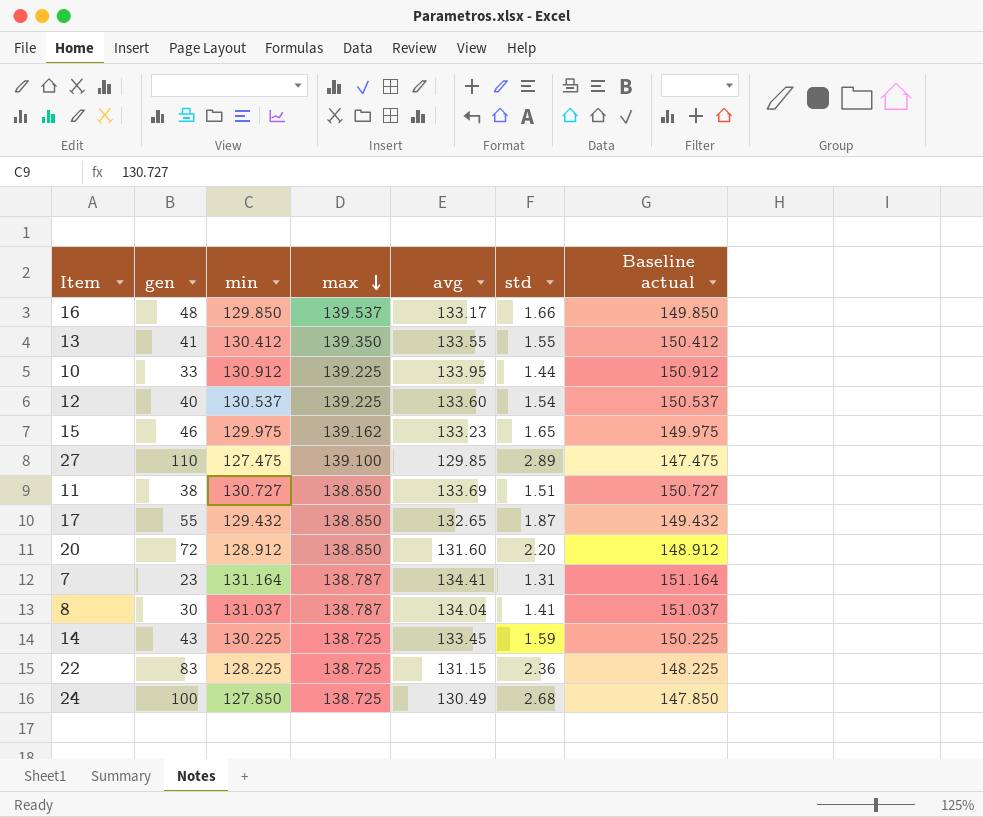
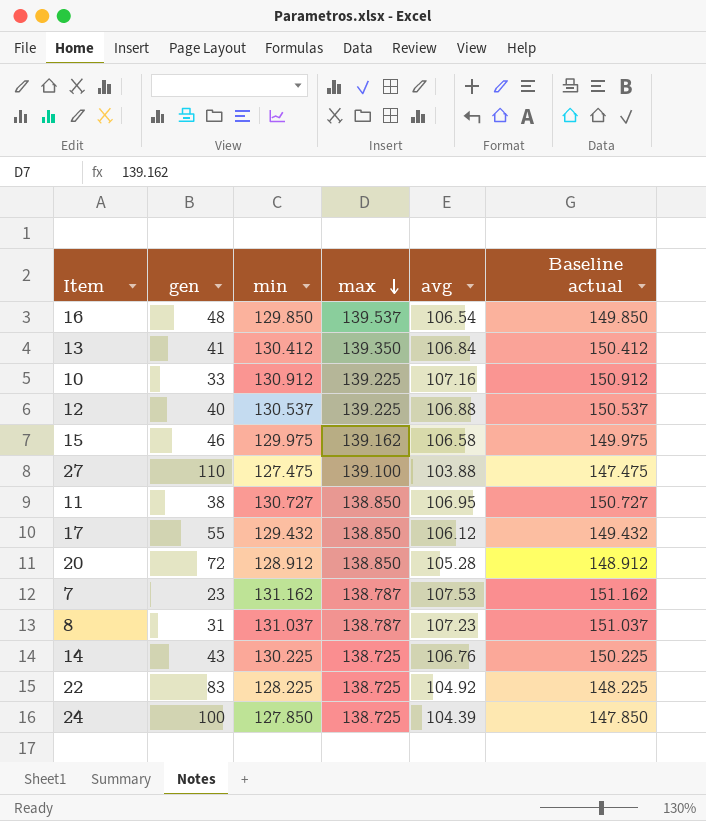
column std | position: 6 -> none
16 | avg: 133.17 -> 106.54
13 | avg: 133.55 -> 106.84
10 | avg: 133.95 -> 107.16
12 | avg: 133.60 -> 106.88
15 | avg: 133.23 -> 106.58
27 | avg: 129.85 -> 103.88
11 | avg: 133.69 -> 106.95
17 | avg: 132.65 -> 106.12
20 | avg: 131.60 -> 105.28
7 | min: 131.164 -> 131.162
7 | avg: 134.41 -> 107.53
7 | Baseline actual: 151.164 -> 151.162
8 | gen: 30 -> 31
8 | avg: 134.04 -> 107.23
14 | avg: 133.45 -> 106.76
22 | avg: 131.15 -> 104.92
24 | avg: 130.49 -> 104.39

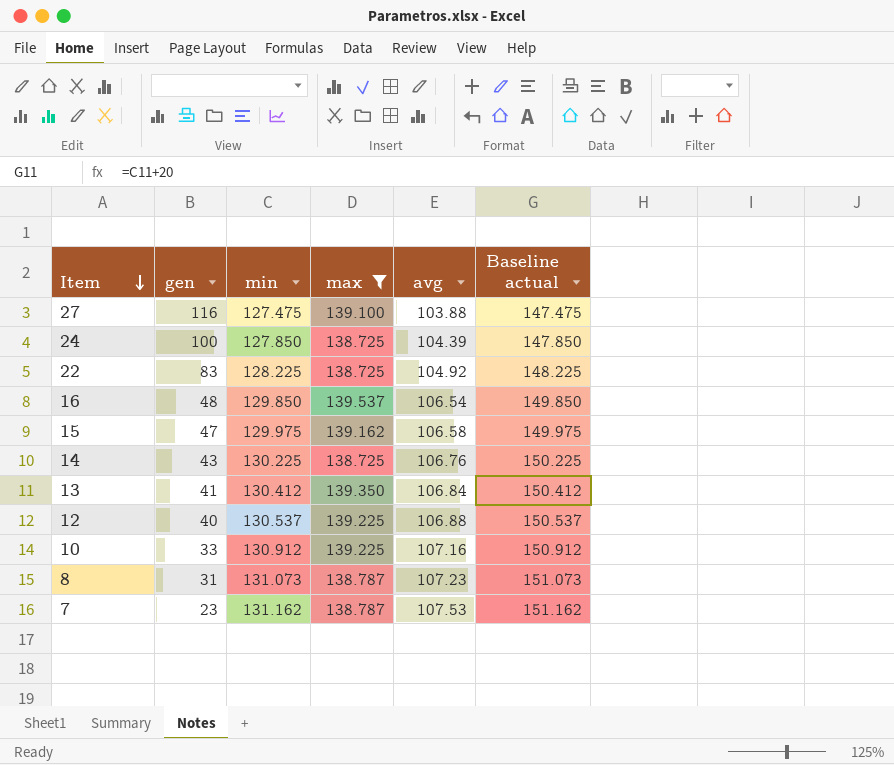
filter: none -> max != 138.850
row order: max descending -> Item descending
27 | gen: 110 -> 116
15 | gen: 46 -> 47
8 | min: 131.037 -> 131.073
8 | Baseline actual: 151.037 -> 151.073

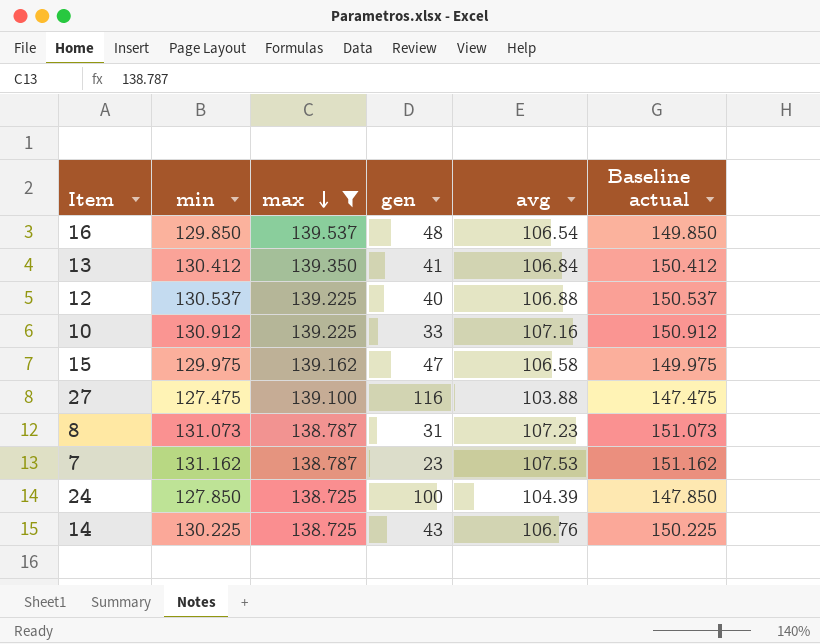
row order: Item descending -> max descending
column gen | position: 2 -> 4
row 22: 83 | 128.225 | 138.725 | 104.92 | 148.225 -> none

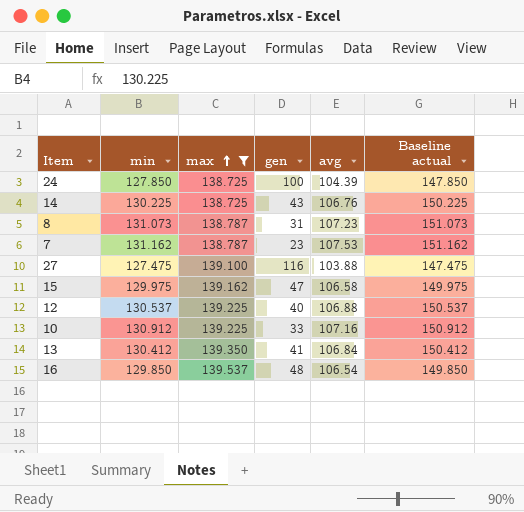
row order: max descending -> max ascending

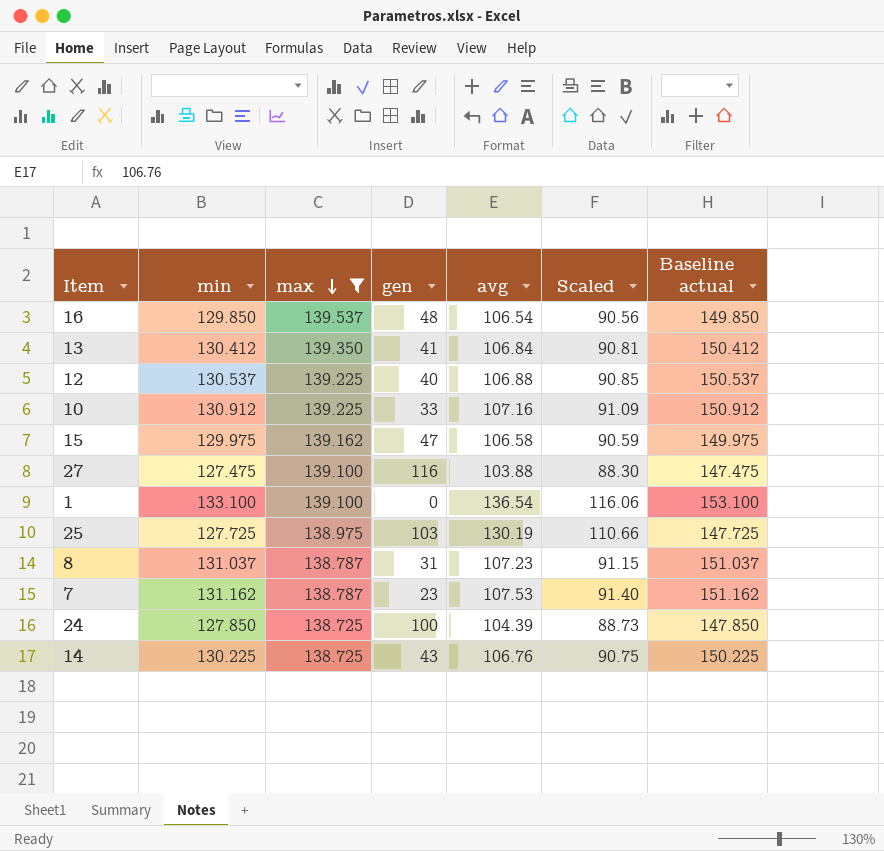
row order: max ascending -> max descending
column Scaled | formula: none -> [avg] * 0.85
row 1: none -> 133.100 | 139.100 | 0 | 136.54 | 116.06 | 153.100
row 25: none -> 127.725 | 138.975 | 103 | 130.19 | 110.66 | 147.725
8 | min: 131.073 -> 131.037
8 | Baseline actual: 151.073 -> 151.037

What the task requires:
Excluding the pictures, transcribe all of the entries exactly.

Answer to this problem:
column std | position: 6 -> none
16 | avg: 133.17 -> 106.54
13 | avg: 133.55 -> 106.84
10 | avg: 133.95 -> 107.16
12 | avg: 133.60 -> 106.88
15 | avg: 133.23 -> 106.58
27 | avg: 129.85 -> 103.88
11 | avg: 133.69 -> 106.95
17 | avg: 132.65 -> 106.12
20 | avg: 131.60 -> 105.28
7 | min: 131.164 -> 131.162
7 | avg: 134.41 -> 107.53
7 | Baseline actual: 151.164 -> 151.162
8 | gen: 30 -> 31
8 | avg: 134.04 -> 107.23
14 | avg: 133.45 -> 106.76
22 | avg: 131.15 -> 104.92
24 | avg: 130.49 -> 104.39

filter: none -> max != 138.850
row order: max descending -> Item descending
27 | gen: 110 -> 116
15 | gen: 46 -> 47
8 | min: 131.037 -> 131.073
8 | Baseline actual: 151.037 -> 151.073

row order: Item descending -> max descending
column gen | position: 2 -> 4
row 22: 83 | 128.225 | 138.725 | 104.92 | 148.225 -> none

row order: max descending -> max ascending

row order: max ascending -> max descending
column Scaled | formula: none -> [avg] * 0.85
row 1: none -> 133.100 | 139.100 | 0 | 136.54 | 116.06 | 153.100
row 25: none -> 127.725 | 138.975 | 103 | 130.19 | 110.66 | 147.725
8 | min: 131.073 -> 131.037
8 | Baseline actual: 151.073 -> 151.037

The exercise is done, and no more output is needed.